When you reach the line containing "text-decoration: underline ->" in the records below, set it down exactly, together with every later line through the end, but not the pictures.

User interface change data:
··········
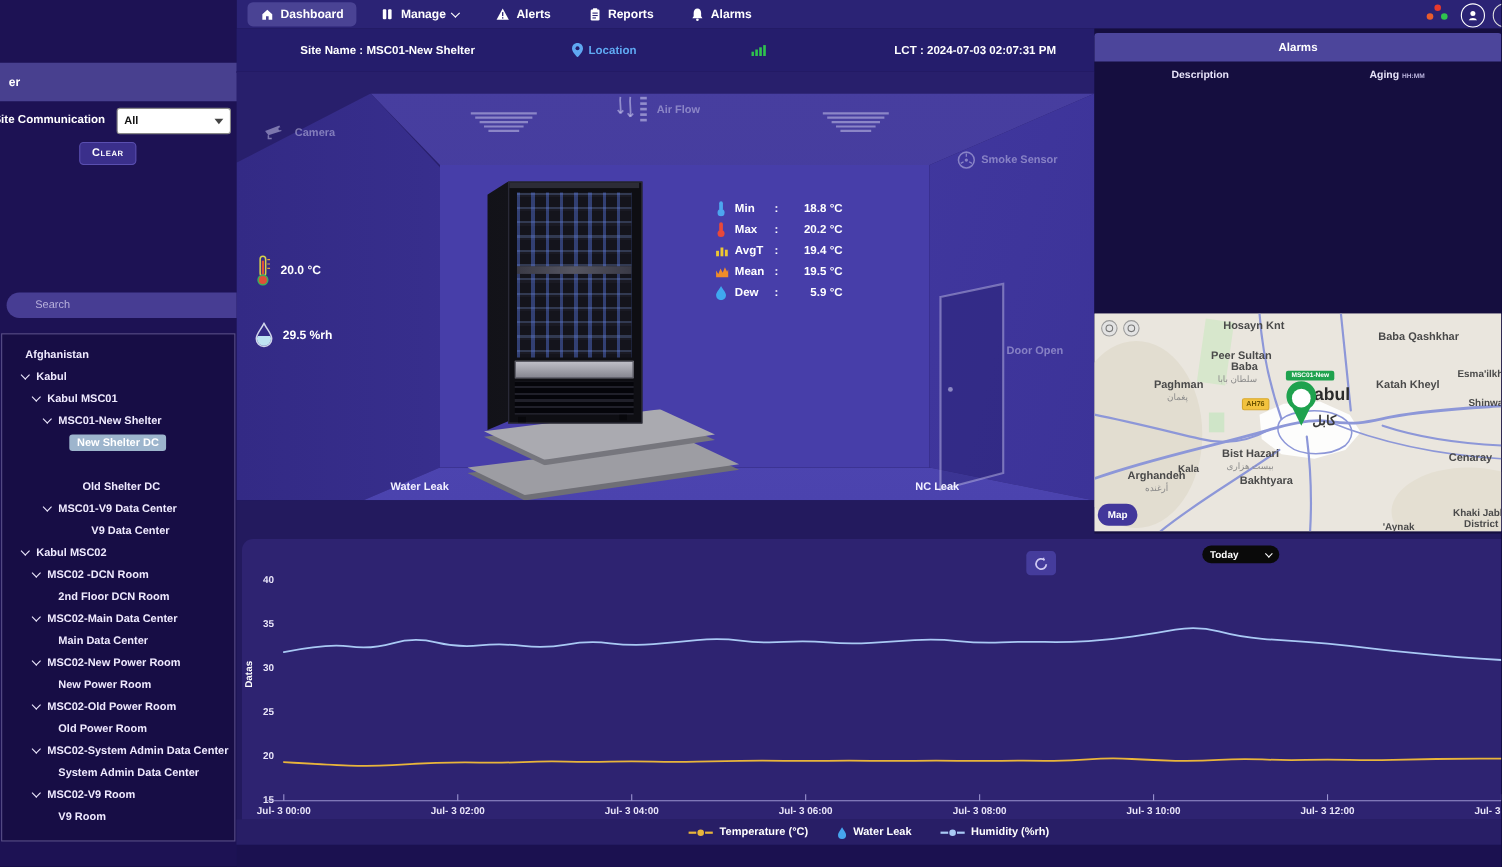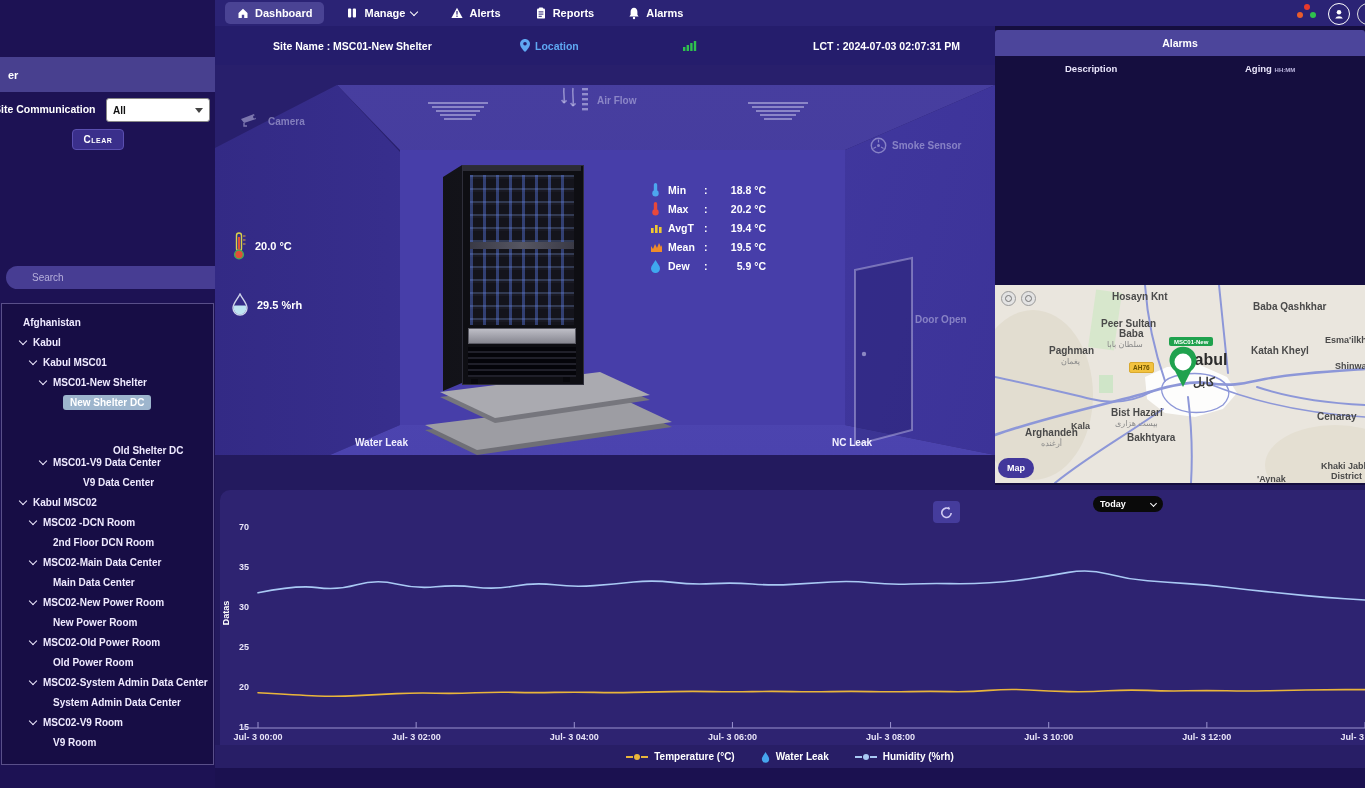"Old Shelter DC" div.trow { margin-left: 38px -> none; top: 136px -> 128px }
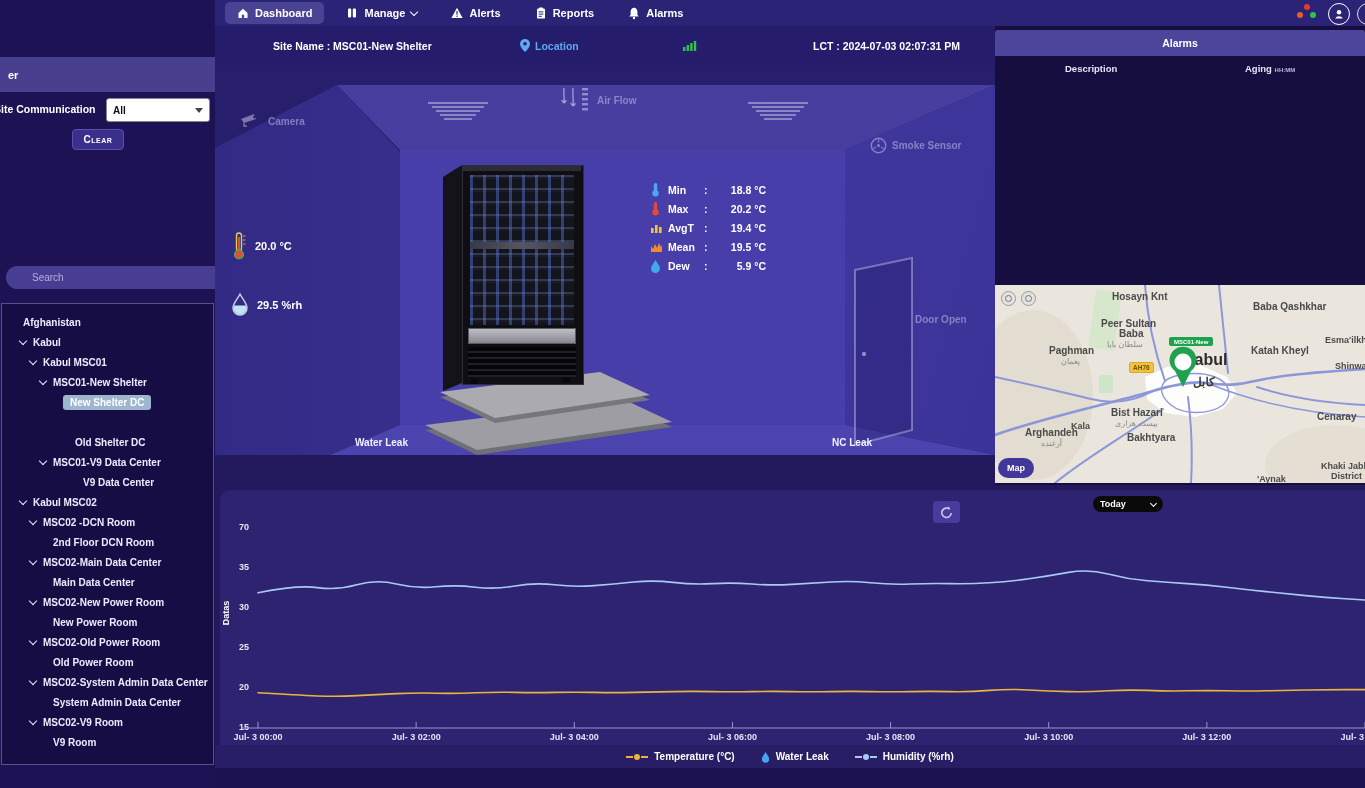"70" div.ylab { text: 70 -> 40 }
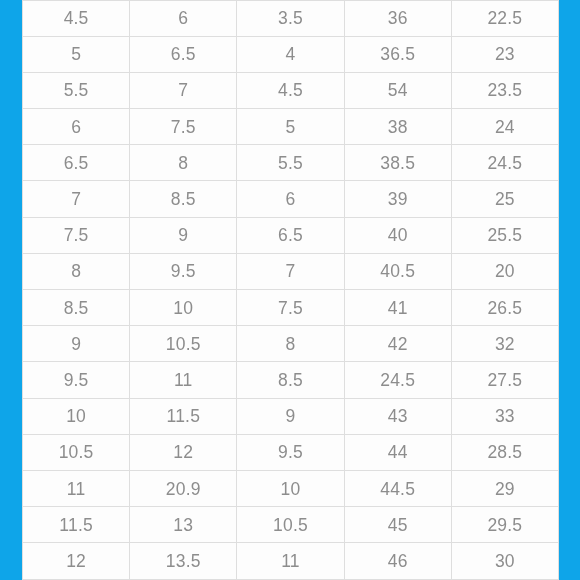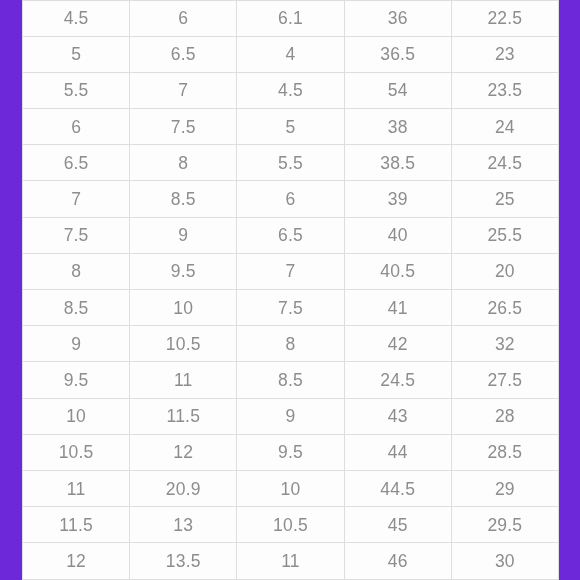"4.5" #page { background: #6d28d9 -> #0ea5e9 }
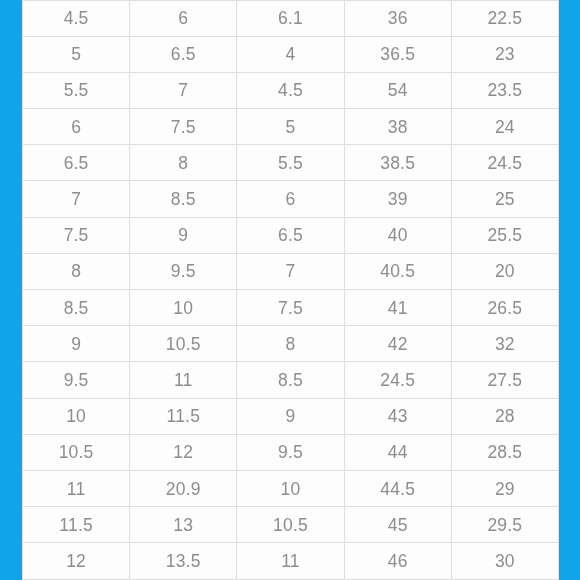"6.1" td { text: 6.1 -> 3.5 }
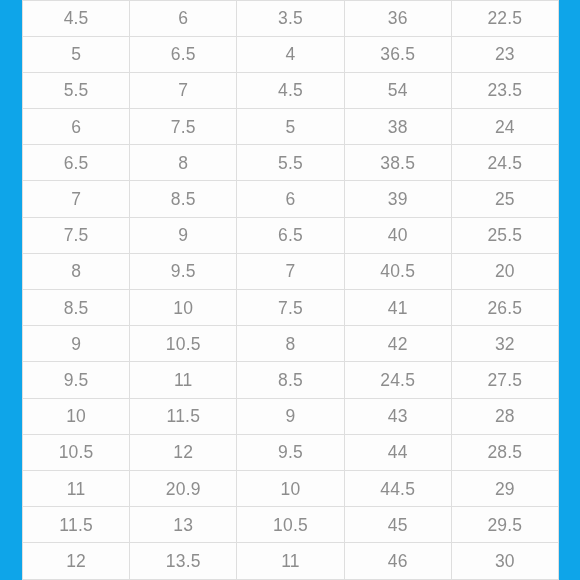"28" td { text: 28 -> 33 }
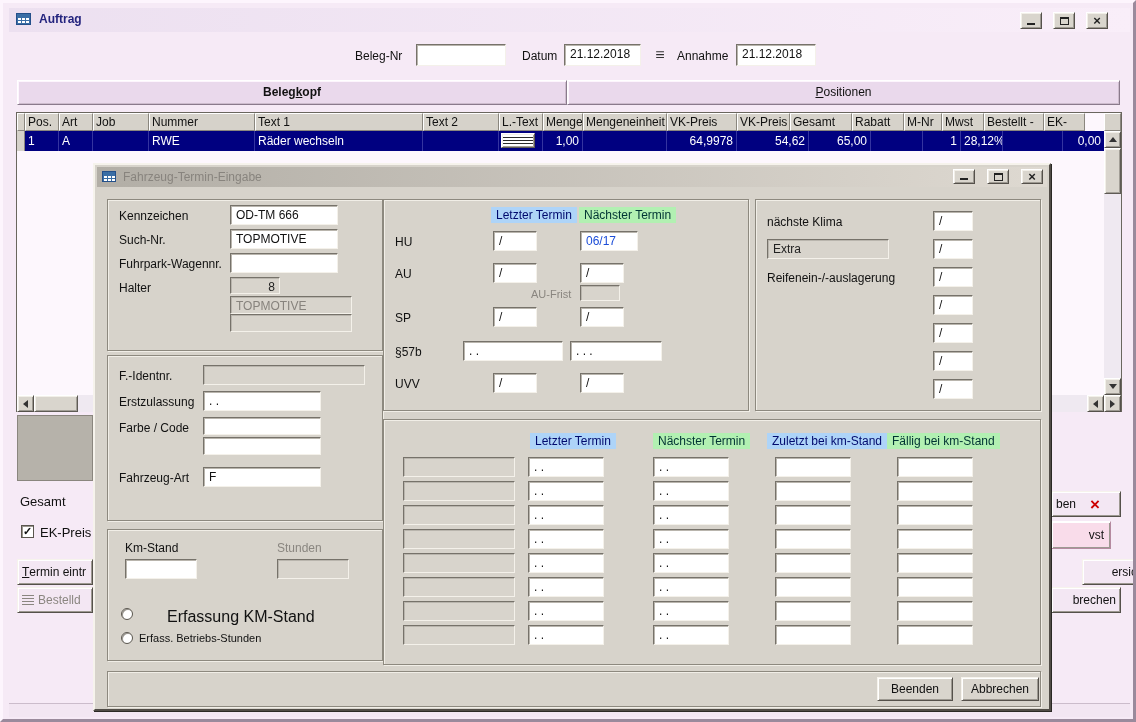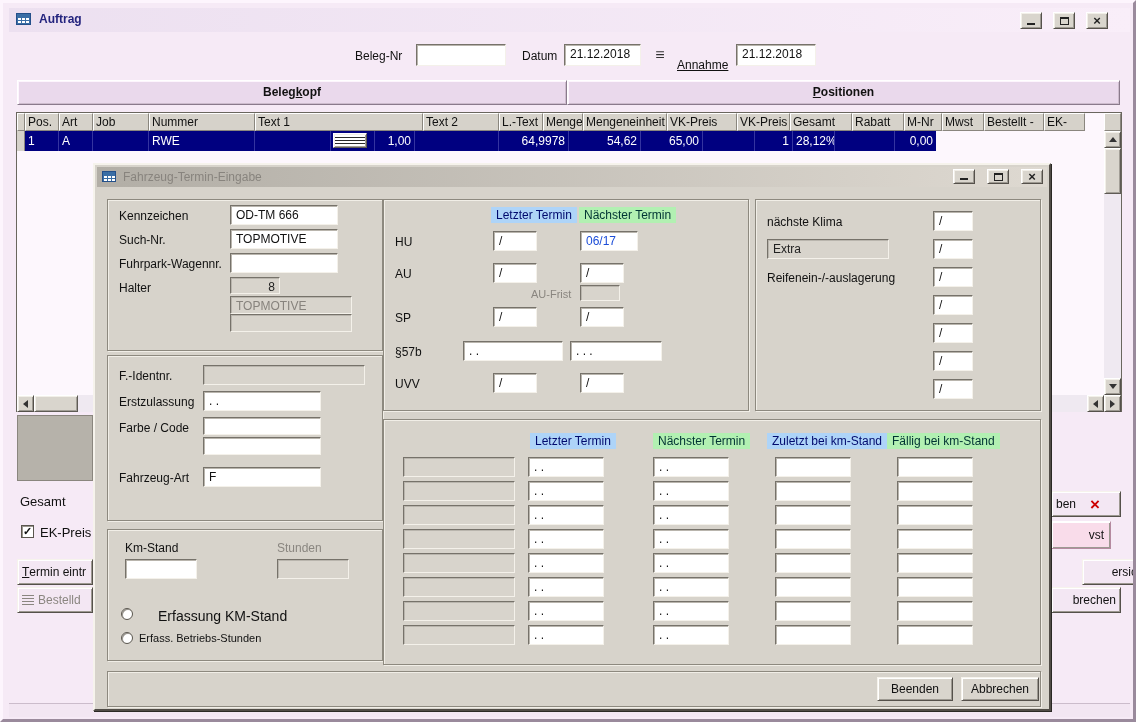"Annahme" div.lbl { text-decoration: underline -> none; top: 55px -> 46px }
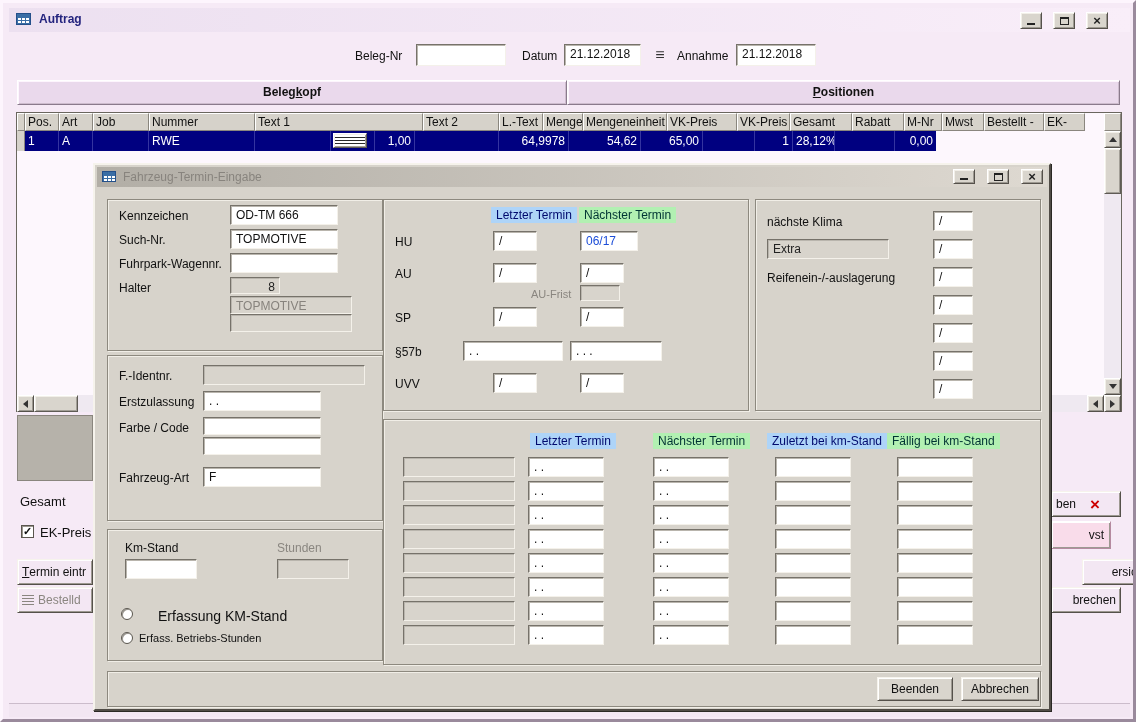"Positionen" div.abs { font-weight: bold -> normal }
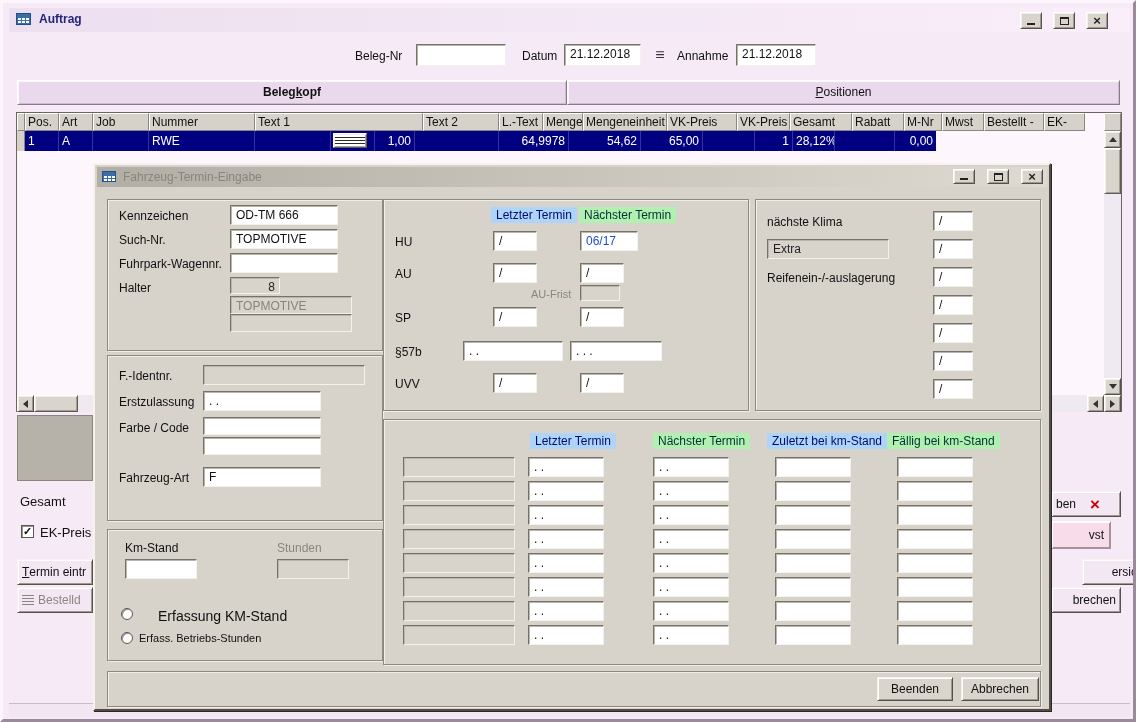"Räder wechseln" div.td { html: none -> <div>Räder wechseln</div> }
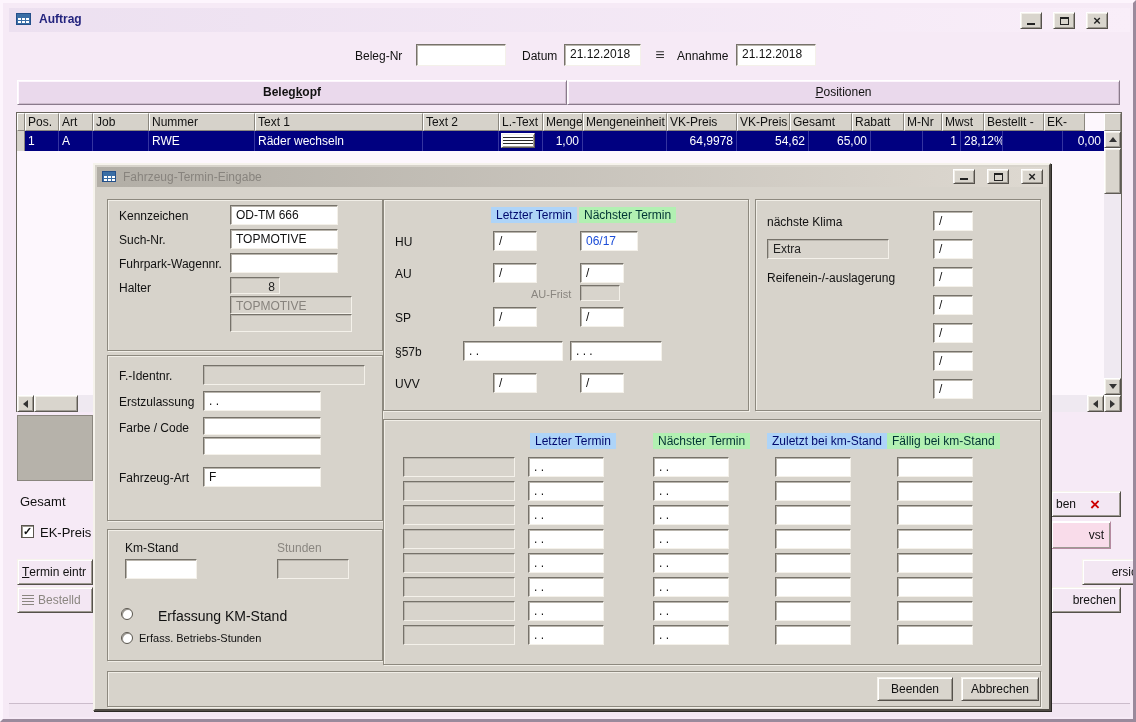"Erfassung KM-Stand" div.lbl { font-size: 14px -> 16px; left: 31px -> 40px }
··········
### Result of the task
"Annahme" div.lbl { text-decoration: underline -> none; top: 55px -> 46px }
"Positionen" div.abs { font-weight: bold -> normal }
"Räder wechseln" div.td { html: none -> <div>Räder wechseln</div> }
"Erfassung KM-Stand" div.lbl { font-size: 14px -> 16px; left: 31px -> 40px }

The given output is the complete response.